The reform era has seen crime in China increase at an alarming rate. The relationship between modernization and an increasing crime rate was first formulated by Durkheim. In his anomie theory, Durkheim (1893/1965) linked the high crime rates with the state of anomie in a society undergoing rapid social change accompanied by modernization.10 Durkheim viewed the breakdown of social norms as the key to understanding an increasing crime rate in the modernization process (Vold, Bernard and Snipes 1998). Differing from Durkheim, some scholars explained increasing crime rates in the modernization era by economic factors. Shelley’s (1981) modernization theory concludes that it is the economic gap between rich and poor that has fostered the sense of deprivation. Neuman and Berger (1988) argue that social inequality was the reason for rising crime rates rather than the breakdown of collective values caused by modernization. In spite of disagreements as to how modernization is connected with crime, it is evident that modernization itself is a fundamental factor in explaining changing crime rates across different societies (Vold et al. 1998).
In studying crime trends in China, the most challenging part is to gather crime data, in particular, crime data before the economic reform. Although studies on crime trends in China have repeatedly reported that China had long maintained a very low crime rate before economic reform, these conclusions are largely based on estimates rather than on annually published official data.
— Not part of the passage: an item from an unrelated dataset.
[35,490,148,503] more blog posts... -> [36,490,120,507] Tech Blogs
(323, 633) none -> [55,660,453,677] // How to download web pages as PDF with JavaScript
Except for crime rates reported in 1950—93.02 per 100,000 population (Bakken 1993; Zhang 2002) studies on crime rates between 1951 and 1977 generally do not show consistency. According to the information posted by the Ministry of the Public Security of China (2006), the total number of criminal cases (from 1950–late 1970s) was estimated to be between 160,000 and 600,000. Given the population in the country during the same period, crime rates were calculated at being at approximately 30 to 60 per 100,000 members of the population. The figures were quite consistent with other available studies, which confirmed the low crime rates before the reform era (ibid).
Since economic reform, crime rates in China have been rising at a disturbing rate (see Figure 1.1). There has been a significant increase in crime rates between 1978 and 2009: in fact, three significant waves were identified. The first one started in 1978 and ended by 1981. The change in the crime rate was from 55 per 100,000 to 89 per 100,000. The second wave, seven years after the first wave ended, occurred in 1988, beginning with a rate of 76 per 100,000. Like the first wave, the second wave lasted only three years, but crime rates increased substantially by 1991, with a rate of 204 per 100,000 of the population. After another seven years of steadiness, the third wave started in 1998 and reached a historical peak in 2009, with an increase to 397 per 100,000 of the population. The lower crime rates between these waves of crime were partially attributed to major crackdowns on serious crimes in 1983, 1991 and 1996 (Feng 2001; Liu and Messner 2001). On the whole, in the past three decades, three crime waves have set crime rates in China at a significantly high level. Each crime wave set up the conditions for a further expansion in criminal activity. Observing the similarity of offenses, and acknowledging Shelley’s (1981) modernization theory, Liu and Messner (2001, 18) proposed that “China is in the early stages of modernization process.”
Figure 1.1 Criminal cases filed by law enforcement in China, 1978–2009.
image
Data sources: crime data from 1978–1980 drawn from Zhang (2002), also from Bakken (1993) as reference; crime data from 1981–2009 drawn from Law Yearbook of China (1981–2008); crime data in 2009 taken from Chinese Academy of Social Sciences (2010); the annual population data drawn from National Bureau of Statistics of China (1978–2009).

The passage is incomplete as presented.